-- Record set follows --

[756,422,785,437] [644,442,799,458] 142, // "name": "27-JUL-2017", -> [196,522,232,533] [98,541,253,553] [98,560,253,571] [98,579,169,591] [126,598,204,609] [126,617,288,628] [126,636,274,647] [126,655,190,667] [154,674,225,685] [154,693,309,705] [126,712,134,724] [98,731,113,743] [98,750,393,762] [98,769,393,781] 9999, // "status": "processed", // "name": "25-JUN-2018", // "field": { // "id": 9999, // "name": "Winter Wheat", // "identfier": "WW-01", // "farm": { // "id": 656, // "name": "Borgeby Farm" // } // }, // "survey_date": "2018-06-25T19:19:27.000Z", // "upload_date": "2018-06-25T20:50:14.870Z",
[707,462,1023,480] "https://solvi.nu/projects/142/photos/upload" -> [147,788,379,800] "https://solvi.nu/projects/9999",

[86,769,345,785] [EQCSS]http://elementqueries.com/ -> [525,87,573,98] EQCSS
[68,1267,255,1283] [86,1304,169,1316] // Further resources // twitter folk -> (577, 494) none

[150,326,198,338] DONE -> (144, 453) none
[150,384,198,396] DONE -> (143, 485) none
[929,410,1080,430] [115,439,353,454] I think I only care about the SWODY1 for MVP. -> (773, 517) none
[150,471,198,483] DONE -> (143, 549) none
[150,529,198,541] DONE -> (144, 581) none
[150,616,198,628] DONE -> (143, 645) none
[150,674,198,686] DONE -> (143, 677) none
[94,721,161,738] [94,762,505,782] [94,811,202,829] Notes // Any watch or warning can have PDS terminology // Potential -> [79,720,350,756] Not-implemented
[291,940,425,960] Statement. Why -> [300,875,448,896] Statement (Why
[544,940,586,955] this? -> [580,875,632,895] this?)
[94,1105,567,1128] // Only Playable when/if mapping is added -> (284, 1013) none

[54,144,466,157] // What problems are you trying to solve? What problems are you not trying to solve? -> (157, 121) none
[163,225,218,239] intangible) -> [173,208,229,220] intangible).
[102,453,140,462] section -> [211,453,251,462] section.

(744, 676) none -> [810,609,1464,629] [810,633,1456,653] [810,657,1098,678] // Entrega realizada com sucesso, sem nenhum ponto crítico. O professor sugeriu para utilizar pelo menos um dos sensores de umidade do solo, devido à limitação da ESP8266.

-- Record set concluded --

## Assignment
Keep to the lines from the one containing "[544,940,586,955] this? ->" to the end of the entries above, and retype them exactly.

## Your response
[544,940,586,955] this? -> [580,875,632,895] this?)
[94,1105,567,1128] // Only Playable when/if mapping is added -> (284, 1013) none

[54,144,466,157] // What problems are you trying to solve? What problems are you not trying to solve? -> (157, 121) none
[163,225,218,239] intangible) -> [173,208,229,220] intangible).
[102,453,140,462] section -> [211,453,251,462] section.

(744, 676) none -> [810,609,1464,629] [810,633,1456,653] [810,657,1098,678] // Entrega realizada com sucesso, sem nenhum ponto crítico. O professor sugeriu para utilizar pelo menos um dos sensores de umidade do solo, devido à limitação da ESP8266.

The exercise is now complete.